What is being asked:
Within the data below, find the string "View" and return each line where it occurs.

Given records:
:::
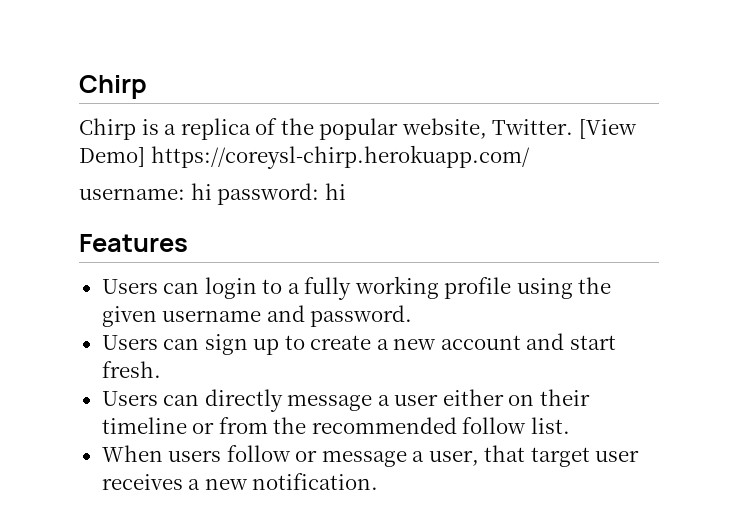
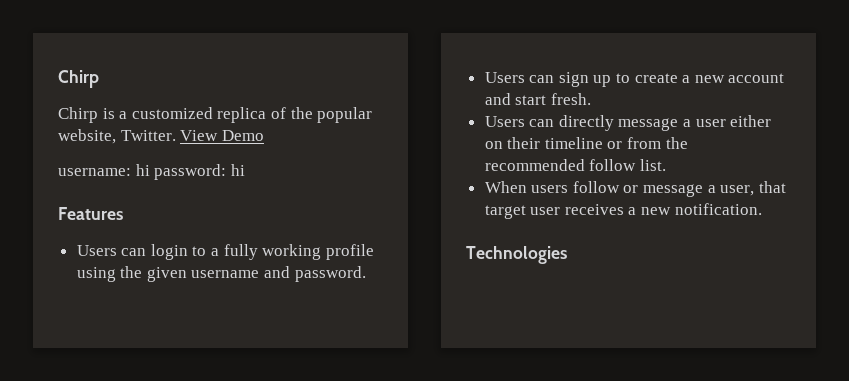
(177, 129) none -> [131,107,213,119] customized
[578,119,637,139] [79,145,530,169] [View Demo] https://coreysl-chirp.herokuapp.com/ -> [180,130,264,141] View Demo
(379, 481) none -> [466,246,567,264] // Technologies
:::
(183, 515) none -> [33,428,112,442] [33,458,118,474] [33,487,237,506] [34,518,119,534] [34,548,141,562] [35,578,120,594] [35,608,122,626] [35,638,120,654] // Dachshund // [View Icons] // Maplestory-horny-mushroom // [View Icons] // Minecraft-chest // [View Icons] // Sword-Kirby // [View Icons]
:::
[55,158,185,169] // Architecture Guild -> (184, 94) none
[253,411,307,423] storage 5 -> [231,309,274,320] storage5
:::
Output for this exercise:
[578,119,637,139] [79,145,530,169] [View Demo] https://coreysl-chirp.herokuapp.com/ -> [180,130,264,141] View Demo
(183, 515) none -> [33,428,112,442] [33,458,118,474] [33,487,237,506] [34,518,119,534] [34,548,141,562] [35,578,120,594] [35,608,122,626] [35,638,120,654] // Dachshund // [View Icons] // Maplestory-horny-mushroom // [View Icons] // Minecraft-chest // [View Icons] // Sword-Kirby // [View Icons]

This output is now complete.